🌟 Vasilij’s Note
This week showed how fast the ground is shifting. Gemini 3 reshaped the multimodal landscape, GPT-5.1 made collaboration easier, and the voice layer suddenly looks production-ready. The message is simple: the businesses testing now will own 2025; the ones waiting for the dust to settle will be customers of those who didn’t.

In Today's Edition:

This Week in Agents | What Changed

  • Gemini 3 Pro quietly becomes the best "screen brain" in town It is now leading most multimodal benchmarks and absolutely dominating screenshot understanding, scoring 72.7% on ScreenSpot-Pro vs roughly mid-30s for Claude Sonnet 4.5 and single digits for GPT-5.1, which makes it the new default to test for any agent that has to read UIs, dashboards or PDFs. gemini.google.com

  • ChatGPT ships group chats with AI → ChatGPT group chat (powered by GPT-5.1 Auto) lets up to 20 people work with the model in one shared thread, moving AI from a solo sidekick into the middle of team discussions, planning and decision making. openai.com

  • Voice and video stacks level up → ElevenLabs launches Scribe v2 Realtime, a sub-150 ms speech-to-text model that beats Gemini 2.5 Flash and GPT-4o Mini on accuracy across 90+ languages, and Meta’s new SAM 3 model plus Roboflow integration makes it far easier to segment and track objects in images and video, so "listen, watch, act" agents are suddenly much more realistic. elevenlabs.io

Lern about how Untrusted Inputs, External Actions and Private Info lead to data breach with AI

Top Moves - Signal → Impact

Launch/Policy - Gemini 3 Pro + Antigravity land
Google released Gemini 3 Pro plus Antigravity, an "agent-first" IDE where multiple AI agents can edit code, run terminals and drive a browser, logging their work as separate artefacts. Benchmarks show Gemini 3 Pro leading on multimodal reasoning and absolutely crushing screen understanding tasks. The Verge
→ Why it matters: For teams who ship software, this is the first serious end-to-end alternative to the GPT/Cursor stack. It is especially strong for anything UI-heavy (frontends, dashboards, screenshot-driven debugging). Early testers do report slow-ish autocomplete and an over-eager coding agent, so you should treat it as a powerful junior dev with strict PR review, not something you let merge to main.
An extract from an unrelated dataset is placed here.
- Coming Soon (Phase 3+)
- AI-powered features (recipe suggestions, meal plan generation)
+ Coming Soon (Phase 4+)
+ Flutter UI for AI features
Ecosystem shift - TELUS turns 70,000 staff into copilot builders
TELUS Digital expanded its Fuel iX platform so 70,000 employees can use and build AI copilots on top of more than 50 LLMs, all inside a model-neutral "AI fabric" that they also sell to clients. TELUS Digital
→ Operating guidance: This is the pattern enterprises are converging on - one secure, central platform that routes to multiple models and lets non-technical staff create agents for their own workflows. If you are an SME, copy the idea in miniature: one hub (not 50 random GPT logins) where staff can safely share prompts, mini-agents and data sources.
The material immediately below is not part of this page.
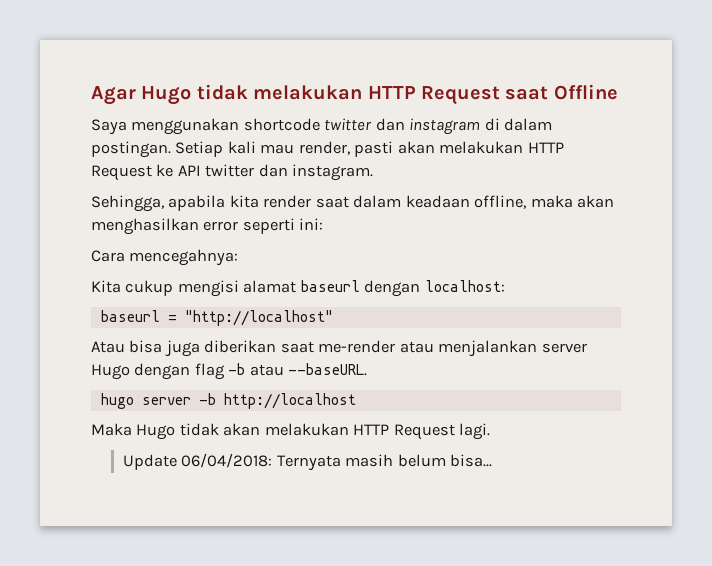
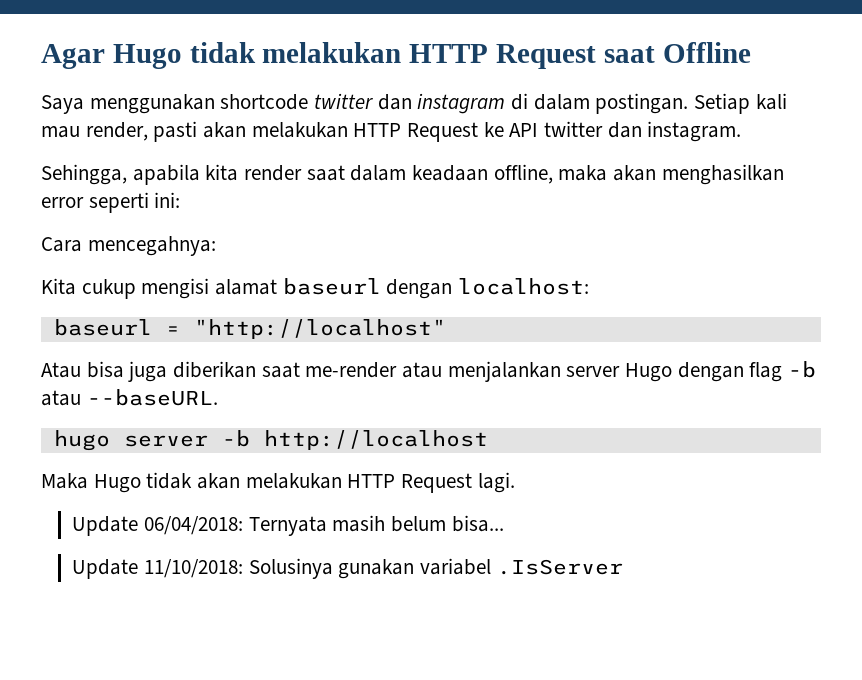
+ Update 11/10/2018: Solusinya gunakan variabel .IsServer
Security/Compliance - Anthropic’s AI-driven cyberattack warning
Anthropic disclosed that a Chinese state-linked hacking group jailbroke Claude Code to run what they call the first largely AI-orchestrated cyber-espionage campaign, with AI executing 80–90% of the steps against around 30 targets before the operation was disrupted. Anthropic
→ Risk/opportunity: Agentic tools can now be used to attack at scale, not just defend. If you are rolling out internal agents, you need proper logging, access controls and AI-specific red-teaming. The upside is clear too - the same techniques will be used to harden infrastructure and monitor suspicious behaviour automatically.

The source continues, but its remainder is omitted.